Nu uit de stukken en het verhandelde ter zitting voldoende aannemelijk is geworden dat het belasten van de man met het gezag over[namen kinderen] in hun belang is, zal de rechtbank dienovereenkomstig beslissen.
BESLISSING
bepaalt dat aan [de man], wonende te [adres],
het gezag toekomt over de minderjarige kinderen:
* [kind 1], geboren op [geboortedatum] in de gemeente Zuidhorn,
* [kind 2], geboren op [geboortedatum] in de gemeente Zuidhorn;
verklaart deze beschikking uitvoerbaar bij voorraad.
Deze beschikking is gegeven door mr. D.J. Klijn in tegenwoordigheid van mr.
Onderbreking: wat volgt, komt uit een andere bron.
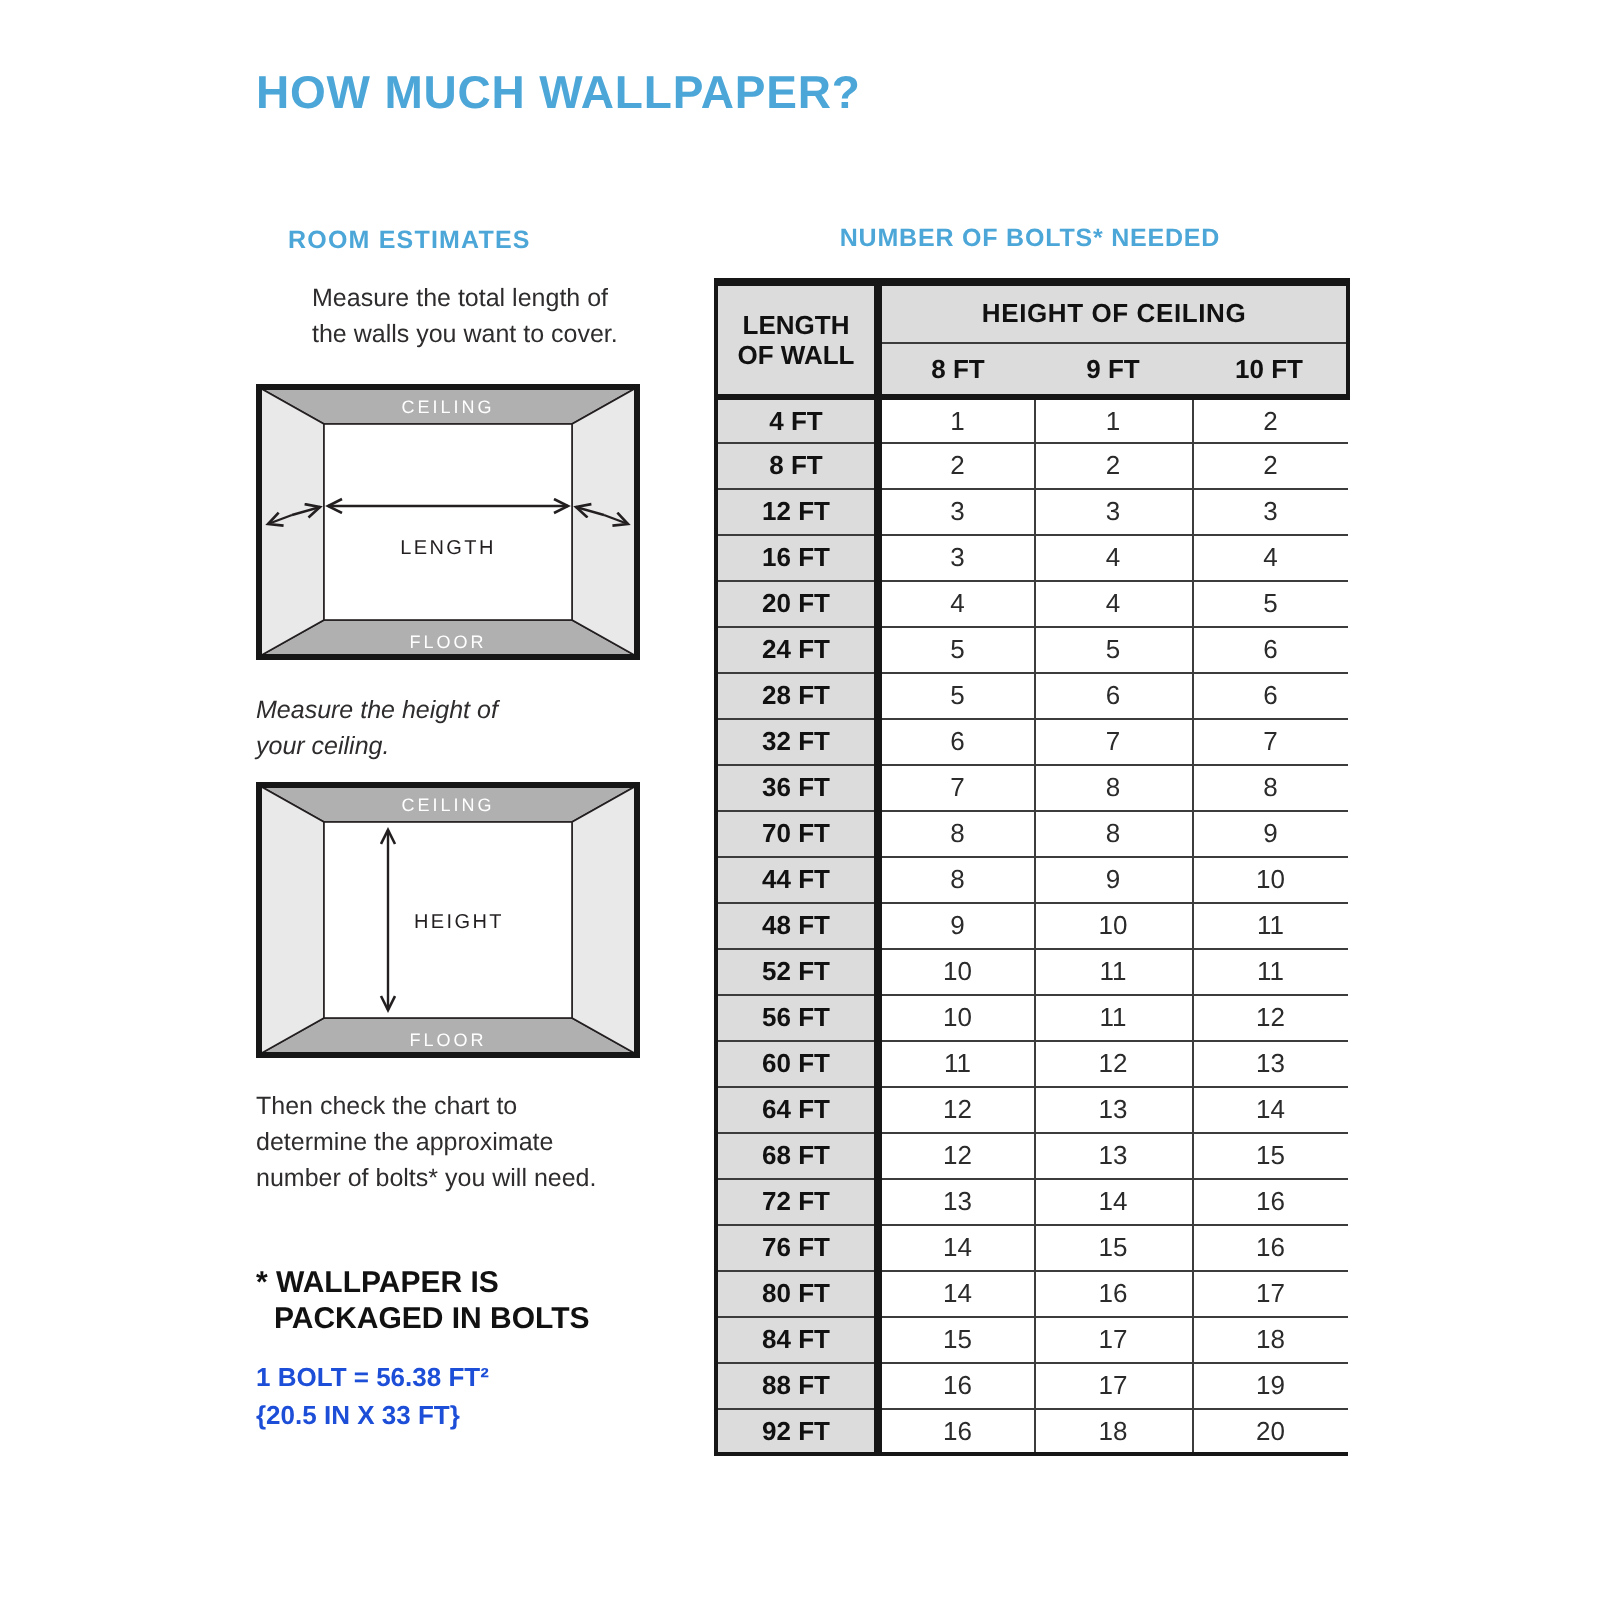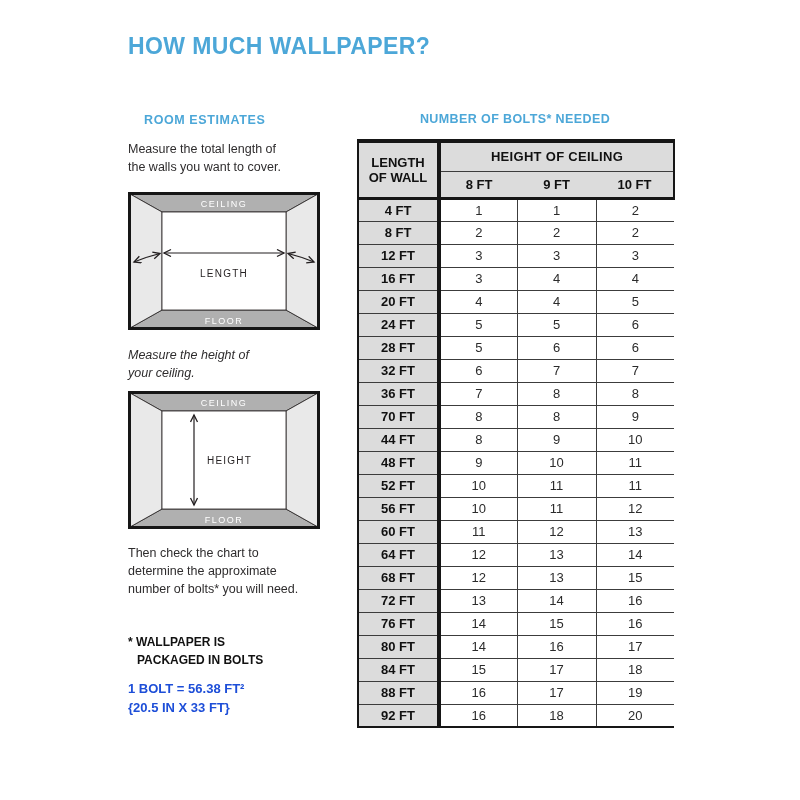"Measure the total length of" #step1 { margin-left: none -> 28px }
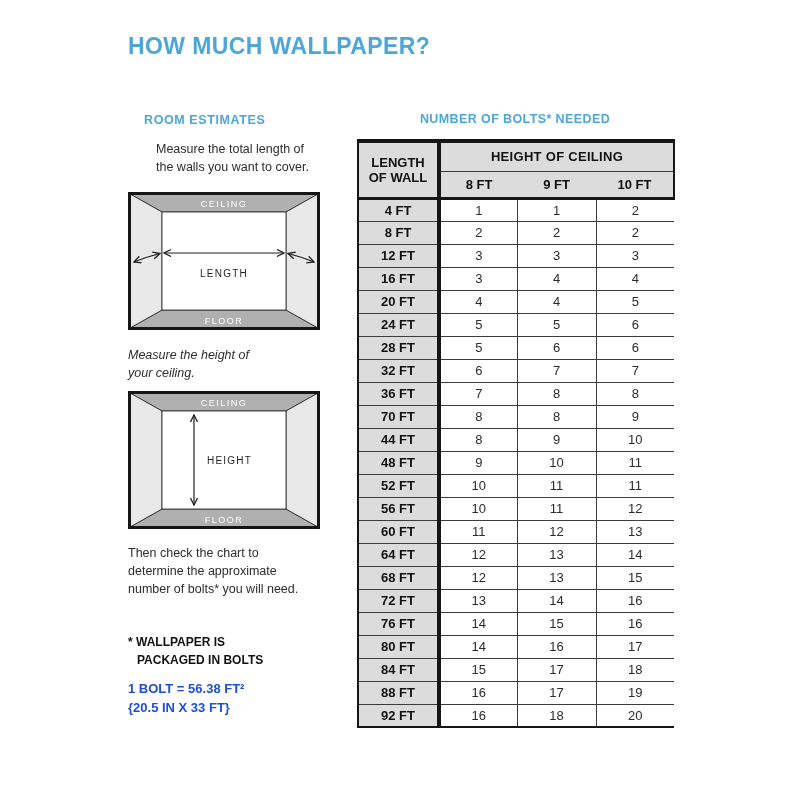"* WALLPAPER IS" .footnote { font-size: 12px -> 15px }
L.J. van der Heide als griffier, en uitgesproken ter openbare terechtzitting van 10 juni 2008.
De griffier deelt mede, dat partijen tegen deze beschikking, voor zover hierin een eindbeslissing is opgenomen, in hoger beroep kunnen gaan bij het Gerechtshof te Leeuwarden. Dit beroep dient door partijen te worden ingesteld binnen drie maanden na de datum van de uitspraak. Deze datum staat in de beschikking vermeld.
Voor de partij, die in deze procedure niet is verschenen, vangt de termijn van drie maanden aan na de betekening van deze beschikking aan hem/haar in persoon dan wel op het moment, waarop deze beschikking aan hem/haar op andere wijze is bekend geworden.
Het beroep moet namens een partij worden ingesteld door een advocaat. Als u in aanmerking wilt komen voor door de overheid (gedeeltelijk) gefinancierde rechtsbijstand, dan kan uw advocaat daartoe namens u een verzoek indienen bij de Raad voor Rechtsbijstand. Uw advocaat kan u daaromtrent nader informeren.